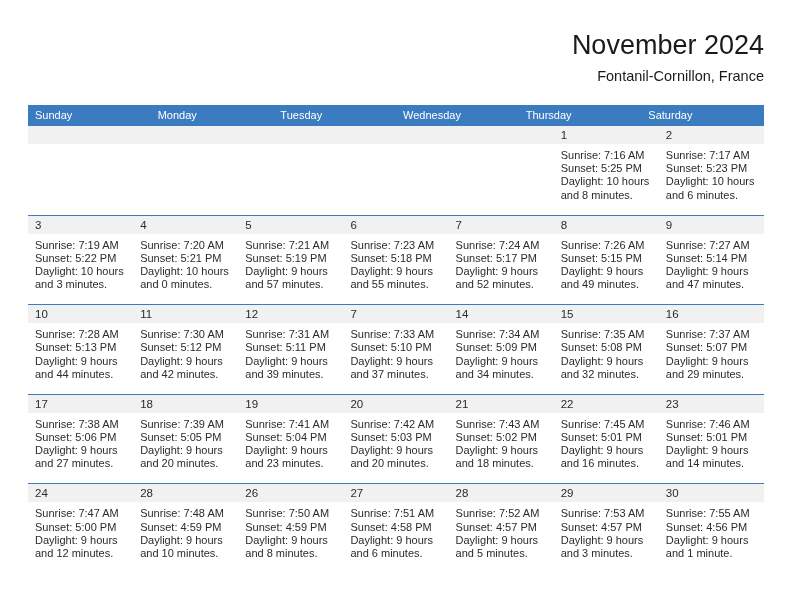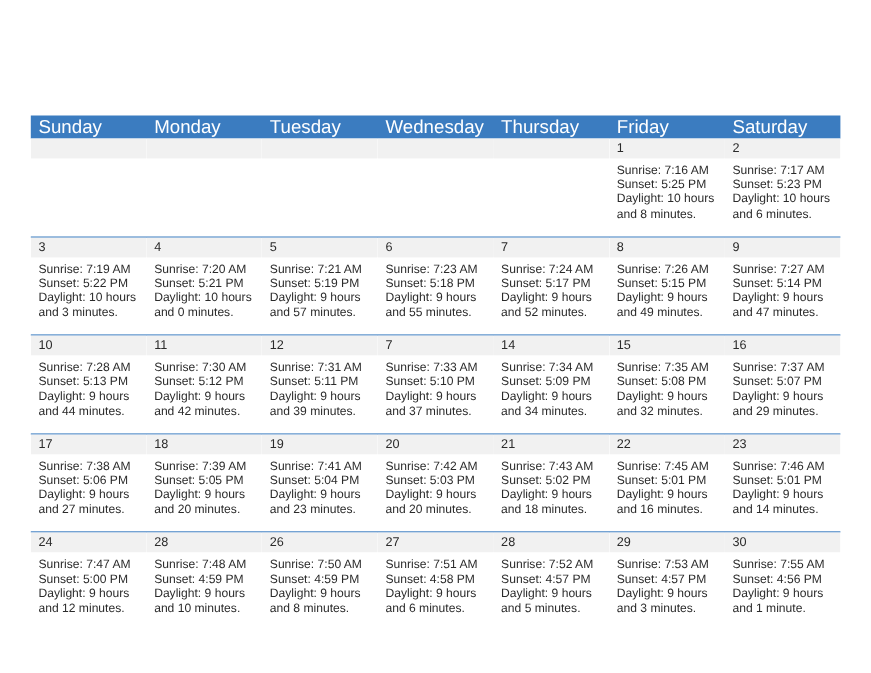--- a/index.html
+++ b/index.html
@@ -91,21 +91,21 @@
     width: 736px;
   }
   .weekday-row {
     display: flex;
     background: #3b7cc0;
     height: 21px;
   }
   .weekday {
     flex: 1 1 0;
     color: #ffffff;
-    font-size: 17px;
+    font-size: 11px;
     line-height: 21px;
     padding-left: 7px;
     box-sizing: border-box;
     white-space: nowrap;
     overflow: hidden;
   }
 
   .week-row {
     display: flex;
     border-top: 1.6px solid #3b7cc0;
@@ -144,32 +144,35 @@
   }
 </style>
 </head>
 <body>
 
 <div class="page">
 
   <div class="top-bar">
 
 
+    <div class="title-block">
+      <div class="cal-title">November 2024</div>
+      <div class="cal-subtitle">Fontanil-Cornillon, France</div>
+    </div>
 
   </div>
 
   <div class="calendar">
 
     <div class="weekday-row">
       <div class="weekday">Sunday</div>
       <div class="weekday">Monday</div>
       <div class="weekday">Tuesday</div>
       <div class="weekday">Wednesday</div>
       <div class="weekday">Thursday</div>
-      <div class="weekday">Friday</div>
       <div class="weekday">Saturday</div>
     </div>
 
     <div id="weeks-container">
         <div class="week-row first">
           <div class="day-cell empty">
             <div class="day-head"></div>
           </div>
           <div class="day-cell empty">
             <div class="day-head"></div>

• _Activity_
Count the lines in the preceding entries that contain the string "border", and state only the resulting number.

• _Written response_
2